* **WHAT NEEDS TO BE DONE**: Only one stretch of the data below is wanted: the lines from the one with "Lobster Mac &" through the one with "total: 446.83 -> 377.13", repeated exactly.

* **ENTRIES SUPPLIED**:
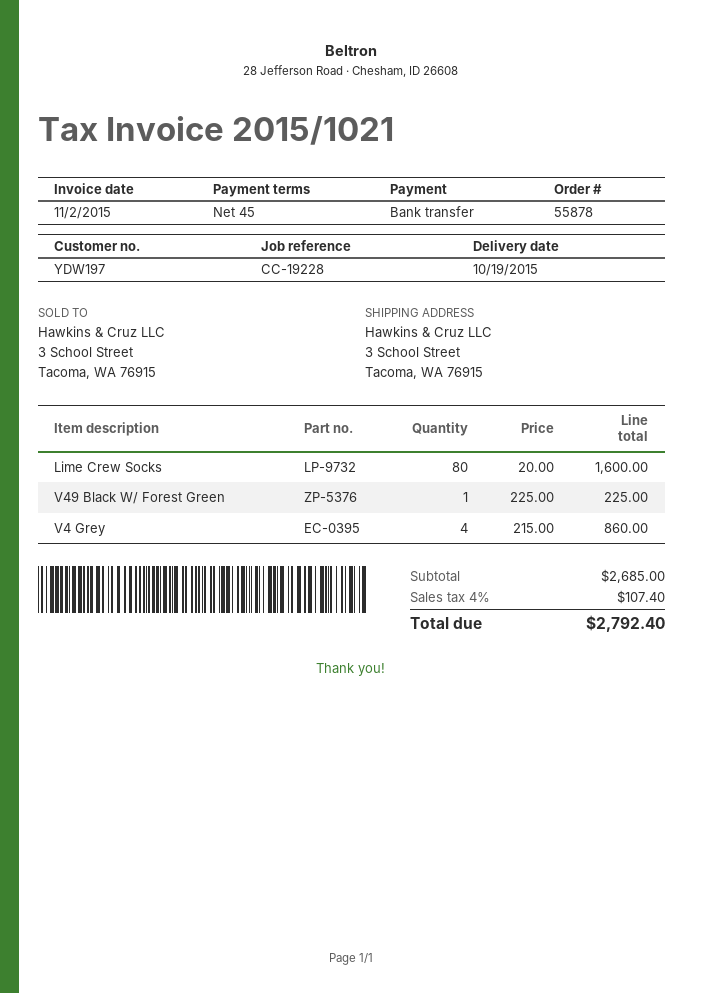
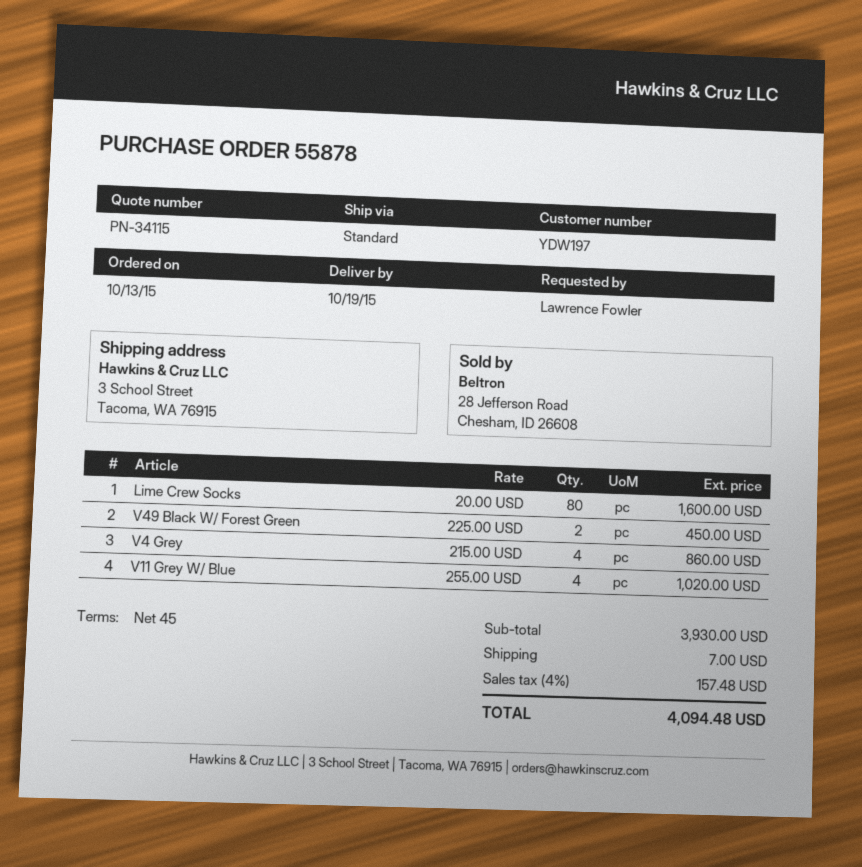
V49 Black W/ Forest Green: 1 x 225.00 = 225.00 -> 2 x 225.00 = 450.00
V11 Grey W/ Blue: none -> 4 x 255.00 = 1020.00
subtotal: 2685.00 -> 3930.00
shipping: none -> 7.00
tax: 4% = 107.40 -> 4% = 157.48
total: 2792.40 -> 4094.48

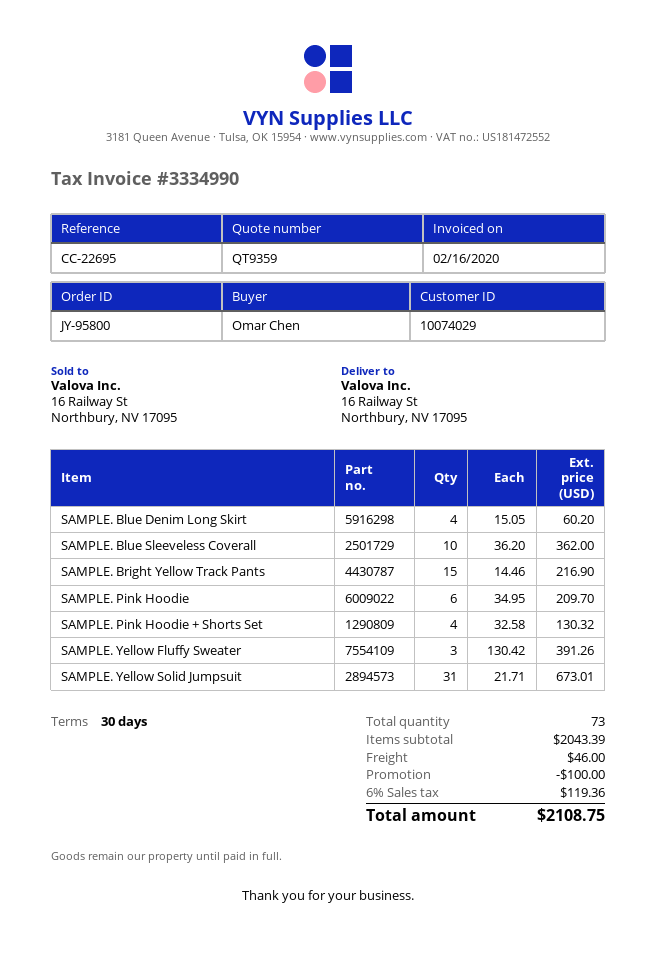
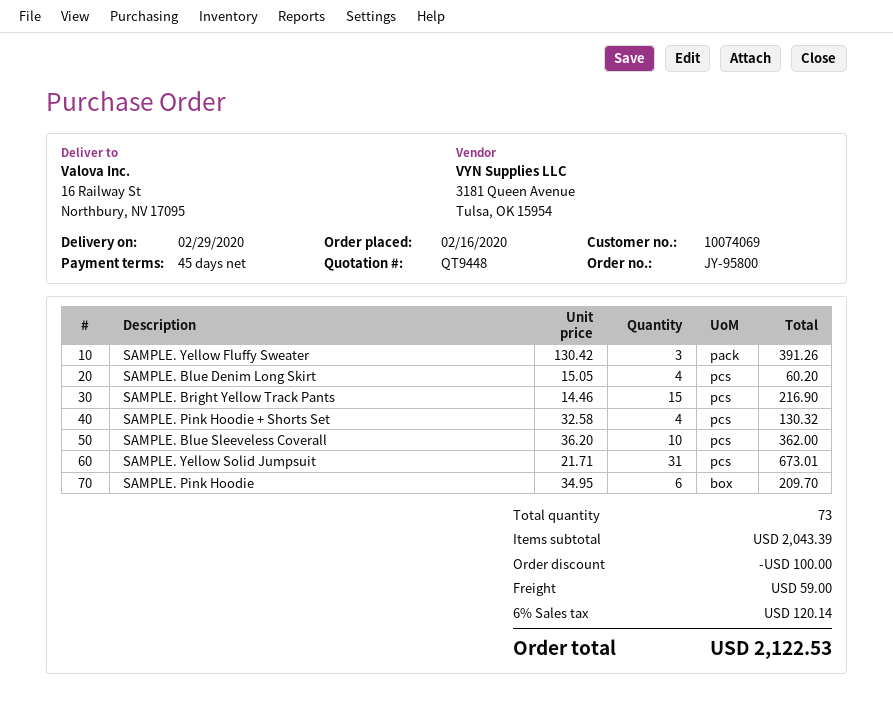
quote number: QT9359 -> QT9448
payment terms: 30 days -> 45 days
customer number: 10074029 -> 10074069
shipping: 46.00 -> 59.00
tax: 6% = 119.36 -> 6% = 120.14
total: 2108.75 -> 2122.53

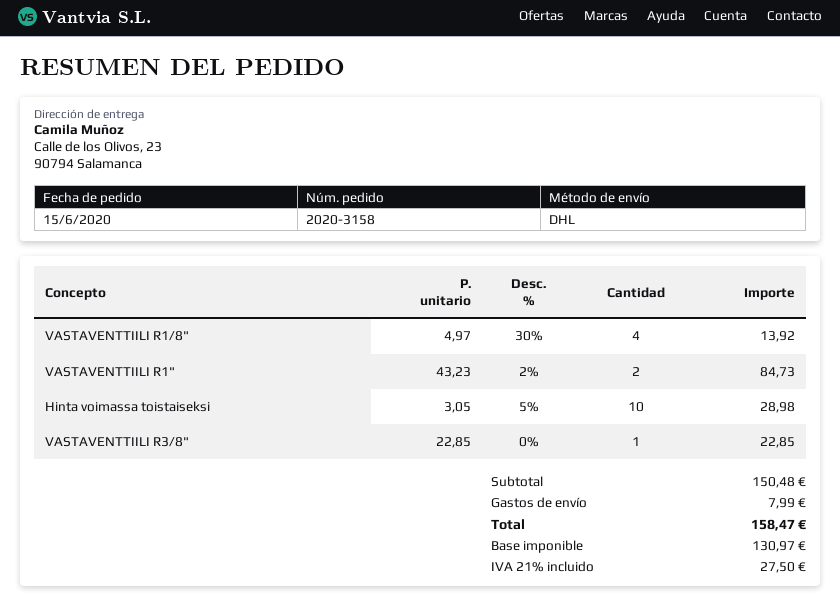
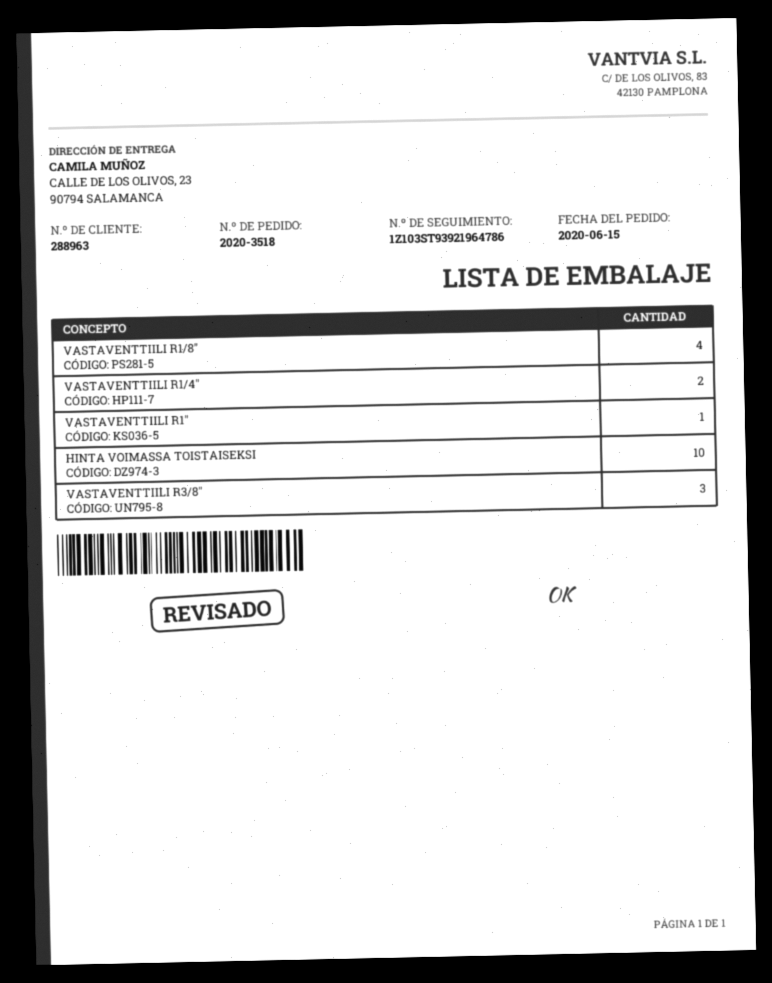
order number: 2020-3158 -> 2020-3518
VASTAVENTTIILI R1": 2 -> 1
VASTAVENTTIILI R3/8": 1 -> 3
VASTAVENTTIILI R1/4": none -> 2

==

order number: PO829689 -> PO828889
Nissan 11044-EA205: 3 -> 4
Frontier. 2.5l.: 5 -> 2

* * *

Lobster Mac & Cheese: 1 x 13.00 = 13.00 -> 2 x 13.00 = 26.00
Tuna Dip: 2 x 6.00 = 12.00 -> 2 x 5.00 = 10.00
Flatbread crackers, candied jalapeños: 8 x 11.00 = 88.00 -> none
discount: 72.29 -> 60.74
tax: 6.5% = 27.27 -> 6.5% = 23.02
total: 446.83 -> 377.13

* **RESPONSE AREA**:
Lobster Mac & Cheese: 1 x 13.00 = 13.00 -> 2 x 13.00 = 26.00
Tuna Dip: 2 x 6.00 = 12.00 -> 2 x 5.00 = 10.00
Flatbread crackers, candied jalapeños: 8 x 11.00 = 88.00 -> none
discount: 72.29 -> 60.74
tax: 6.5% = 27.27 -> 6.5% = 23.02
total: 446.83 -> 377.13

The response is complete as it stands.